近年、ウェルビーイングという考え方が注目されています。ウェルビーイングとは一般的に「幸福」と訳されますが、将来にわたりウェルビーイングを保つためにはお金は切っても切り離せない関係と言えそうです。そこで今回はファイナンシャルプランナーである山崎俊輔さんの新刊『ファイナンシャル・ウェルビーイング』(青春出版社刊)から幸福度が高まるお金の考え方について抜粋して紹介します。
同じ10万円の旅行
喧嘩をするのか楽しむのか、違いはどこにある
同じ1000円、同じ10000円を使うのなら、気持ちよく使い、そのお金で幸せを感じるべきです。しかしこれが難しい。
例えばこんな話を聞いたらどう思うでしょうか。
ある老夫婦がたまには旅行でもと思い立ち、箱根の強羅花壇あるいは富士屋ホテルのような高級旅館の予約を取りました。

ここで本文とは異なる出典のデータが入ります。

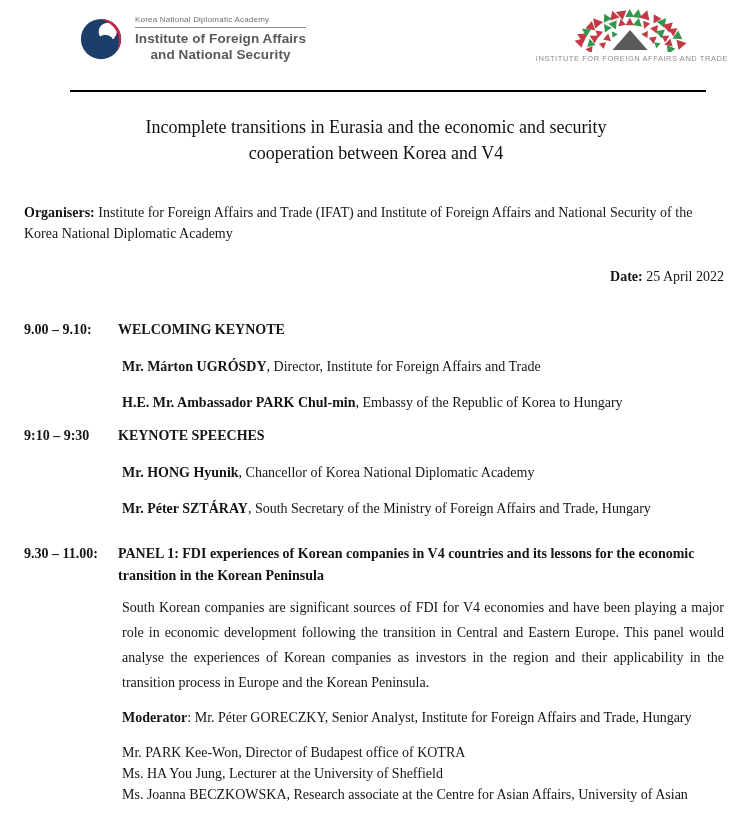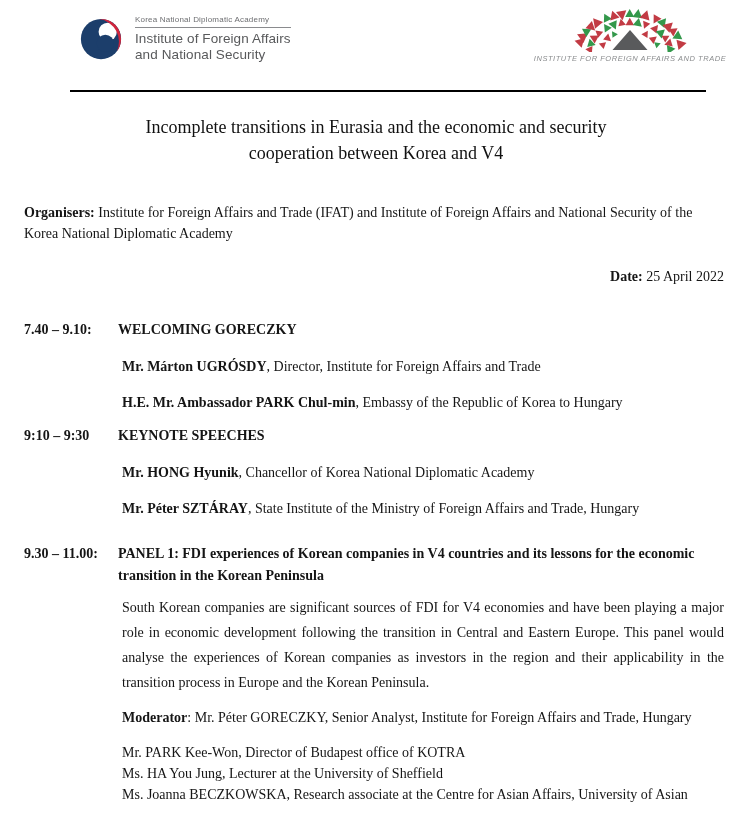--- a/index.html
+++ b/index.html
@@ -17,23 +17,23 @@
   .logo-left { display:flex; align-items:center; gap:11px; margin-top:7px; }
   .emblem svg { display:block; }
   .knda-text { width:fit-content; }
   .knda-academy {
     font-family:"Liberation Sans", sans-serif;
     font-size:8px; color:#6d6e71; letter-spacing:.2px; white-space:nowrap;
     padding-bottom:3px; border-bottom:1px solid #8a8b8e; margin-bottom:3px;
   }
   .knda-inst {
     font-family:"Liberation Sans", sans-serif;
-    font-size:13.5px; font-weight:normal; color:#58595b; line-height:1.22; letter-spacing:.1px;
+    font-size:13.5px; font-weight:bold; color:#58595b; line-height:1.22; letter-spacing:.1px;text-align:center;
   }
-  .logo-right { width:196px; text-align:center;font-style:italic; }
+  .logo-right { width:196px; text-align:right; }
   .logo-right svg { display:block; margin:0 auto; }
   .ifat-caption {
     font-family:"Liberation Sans", sans-serif;
     font-size:7.5px; color:#8a8c8e; letter-spacing:.55px; white-space:nowrap; margin-top:2px;
   }
 
   
   .rule { border:none; border-top:2px solid #000; margin:26px 46px 0 70px; }
   .title {
     margin-top:22px; text-align:center;
@@ -137,34 +137,34 @@
   <h1 class="title">
     <span>Incomplete transitions in Eurasia and the economic and security</span><br>
     <span>cooperation between Korea and V4</span>
   </h1>
 
   <p class="meta organisers"><b>Organisers:</b><span> Institute for Foreign Affairs and Trade (IFAT) and Institute of Foreign Affairs and National Security of the Korea National Diplomatic Academy</span></p>
 
   <p class="meta date"><b>Date:</b><span> 25 April 2022</span></p>
 
   <section class="row row-1">
-    <div class="time">7.40 – 9.10:</div>
+    <div class="time">9.00 – 9.10:</div>
     <div class="content">
-      <div class="heading">WELCOMING GORECZKY</div>
+      <div class="heading">WELCOMING KEYNOTE</div>
       <p class="speaker"><b>Mr. Márton UGRÓSDY</b><span>, Director, Institute for Foreign Affairs and Trade</span></p>
       <p class="speaker"><b>H.E. Mr. Ambassador PARK Chul-min</b><span>, Embassy of the Republic of Korea to Hungary</span></p>
     </div>
   </section>
 
   <section class="row row-2">
     <div class="time">9:10 – 9:30</div>
     <div class="content">
       <div class="heading">KEYNOTE SPEECHES</div>
       <p class="speaker"><b>Mr. HONG Hyunik</b><span>, Chancellor of Korea National Diplomatic Academy</span></p>
-      <p class="speaker"><b>Mr. Péter SZTÁRAY</b><span>, State Institute of the Ministry of Foreign Affairs and Trade, Hungary</span></p>
+      <p class="speaker"><b>Mr. Péter SZTÁRAY</b><span>, South Secretary of the Ministry of Foreign Affairs and Trade, Hungary</span></p>
     </div>
   </section>
 
   <section class="row row-3">
     <div class="time">9.30 – 11.00:</div>
     <div class="content">
       <div class="heading">PANEL 1: FDI experiences of Korean companies in V4 countries and its lessons for the economic transition in the Korean Peninsula</div>
       <p class="desc">South Korean companies are significant sources of FDI for V4 economies and have been playing a major role in economic development following the transition in Central and Eastern Europe. This panel would analyse the experiences of Korean companies as investors in the region and their applicability in the transition process in Europe and the Korean Peninsula.</p>
       <p class="moderator"><b>Moderator</b><span>: Mr. Péter GORECZKY, Senior Analyst, Institute for Foreign Affairs and Trade, Hungary</span></p>
       <div class="participants">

ところがふたり、行きのロマンスカーに乗った段階で「やっぱりこれはムダづかいじゃないのだろうか」「そっちが行きたいと言い出したんだろう」「こんな贅沢をして20年後も大丈夫なのか心配だわ」と言っています。
少し険悪な雰囲気のままチェックインをしたあとも喧嘩は続き、豪華な食事は味もわからず、ふわふわのベッドも落ち着かないまま一夜を過ごします。